Material for this exercise below:

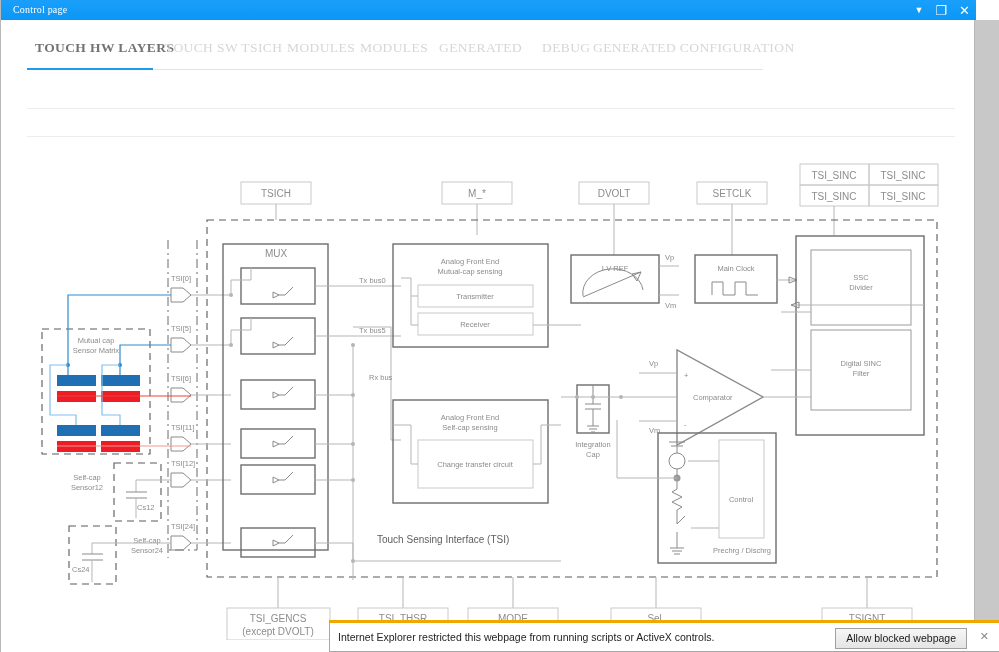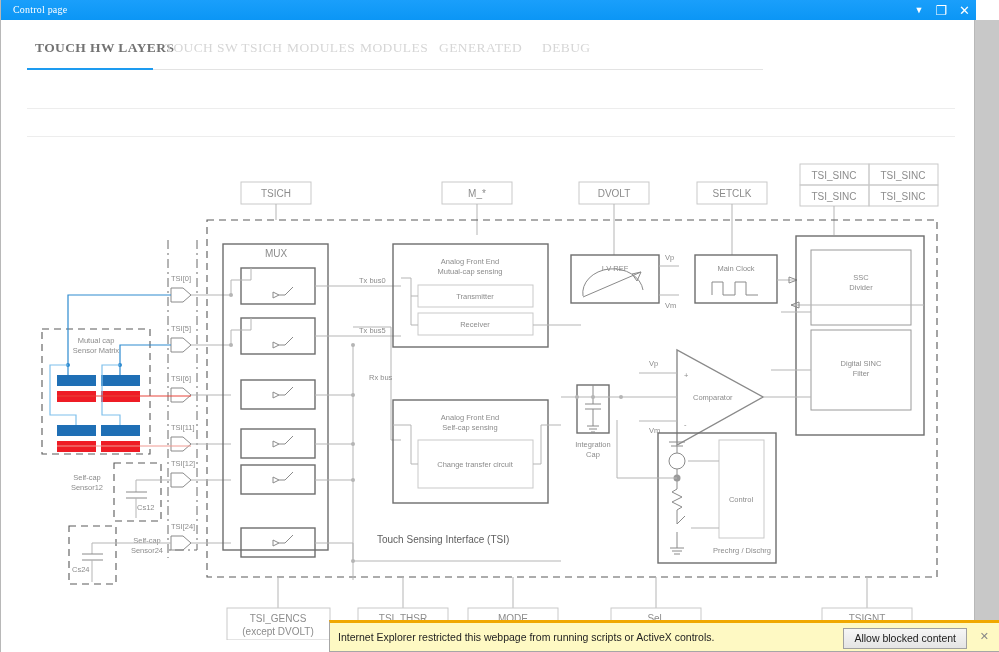--- a/index.html
+++ b/index.html
@@ -85,6 +85,7 @@
       <span class="tab" style="left:333px;">MODULES</span>
       <span class="tab" style="left:412px;">GENERATED</span>
       <span class="tab" style="left:504px;margin-left:11px;">DEBUG</span>
+      <span class="tab" style="left:566px;">GENERATED CONFIGURATION</span>
     </div>
     <div class="tab-rule"></div>
     <div class="tab-underline"></div>

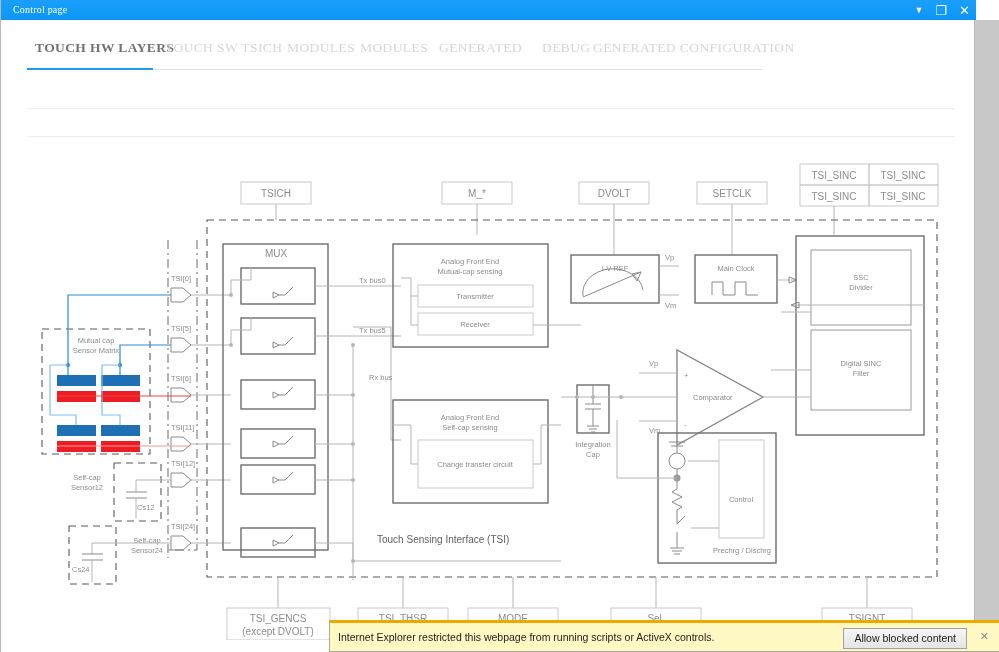--- a/index.html
+++ b/index.html
@@ -48,7 +48,7 @@
   .dashdot{fill:none;stroke:#6a6a6a;stroke-width:1;stroke-dasharray:9 4 2 4;}
 
   
-  .iebar{position:absolute;left:329px;top:620px;width:670px;height:32px;background:#fef9c3;
+  .iebar{position:absolute;left:329px;top:620px;width:670px;height:32px;background:#ffffff;
          border-top:3px solid #f0a800;border-left:1px solid #a6a6a6;
          border-bottom:1px solid #a6a6a6;box-sizing:border-box;}
   .ietext{position:absolute;left:8px;top:8px;font-size:10.5px;color:#232323;

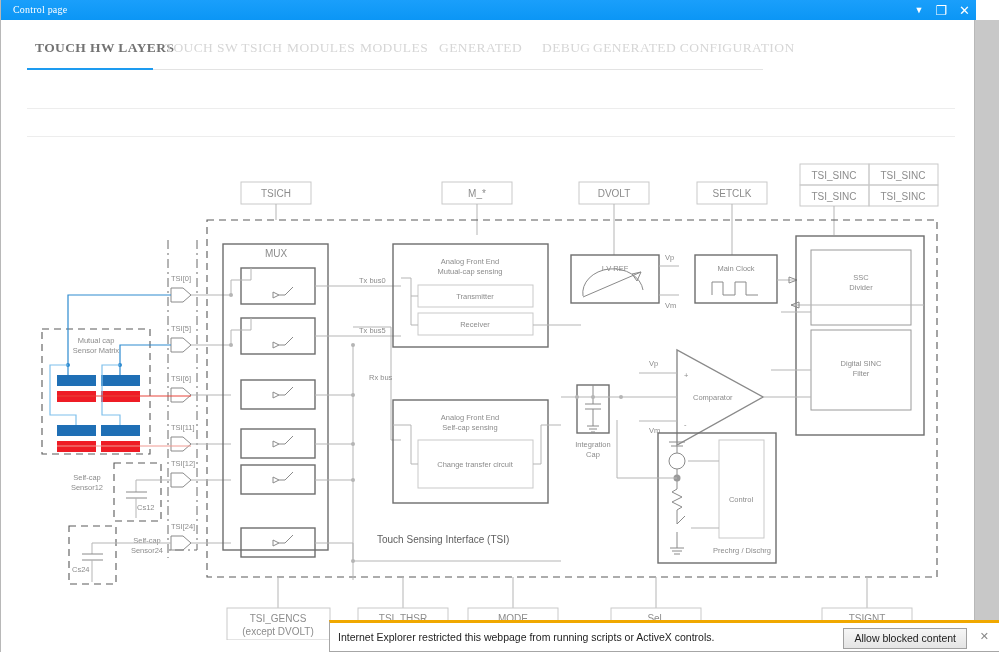--- a/index.html
+++ b/index.html
@@ -421,7 +421,7 @@
 
   <div class="iebar">
     <span class="ietext">Internet Explorer restricted this webpage from running scripts or ActiveX controls.</span>
-    <span class="iebtn">Allow blocked content</span>
+    <span class="iebtn">Allow blocked webpage</span>
     <span class="iex">✕</span>
   </div>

End of Material for this exercise.

_Exercise objective_. Transcribe the material above word for word; images do not belong in the copy.

_Answer to the problem_.
--- a/index.html
+++ b/index.html
@@ -85,6 +85,7 @@
       <span class="tab" style="left:333px;">MODULES</span>
       <span class="tab" style="left:412px;">GENERATED</span>
       <span class="tab" style="left:504px;margin-left:11px;">DEBUG</span>
+      <span class="tab" style="left:566px;">GENERATED CONFIGURATION</span>
     </div>
     <div class="tab-rule"></div>
     <div class="tab-underline"></div>

--- a/index.html
+++ b/index.html
@@ -48,7 +48,7 @@
   .dashdot{fill:none;stroke:#6a6a6a;stroke-width:1;stroke-dasharray:9 4 2 4;}
 
   
-  .iebar{position:absolute;left:329px;top:620px;width:670px;height:32px;background:#fef9c3;
+  .iebar{position:absolute;left:329px;top:620px;width:670px;height:32px;background:#ffffff;
          border-top:3px solid #f0a800;border-left:1px solid #a6a6a6;
          border-bottom:1px solid #a6a6a6;box-sizing:border-box;}
   .ietext{position:absolute;left:8px;top:8px;font-size:10.5px;color:#232323;

--- a/index.html
+++ b/index.html
@@ -421,7 +421,7 @@
 
   <div class="iebar">
     <span class="ietext">Internet Explorer restricted this webpage from running scripts or ActiveX controls.</span>
-    <span class="iebtn">Allow blocked content</span>
+    <span class="iebtn">Allow blocked webpage</span>
     <span class="iex">✕</span>
   </div>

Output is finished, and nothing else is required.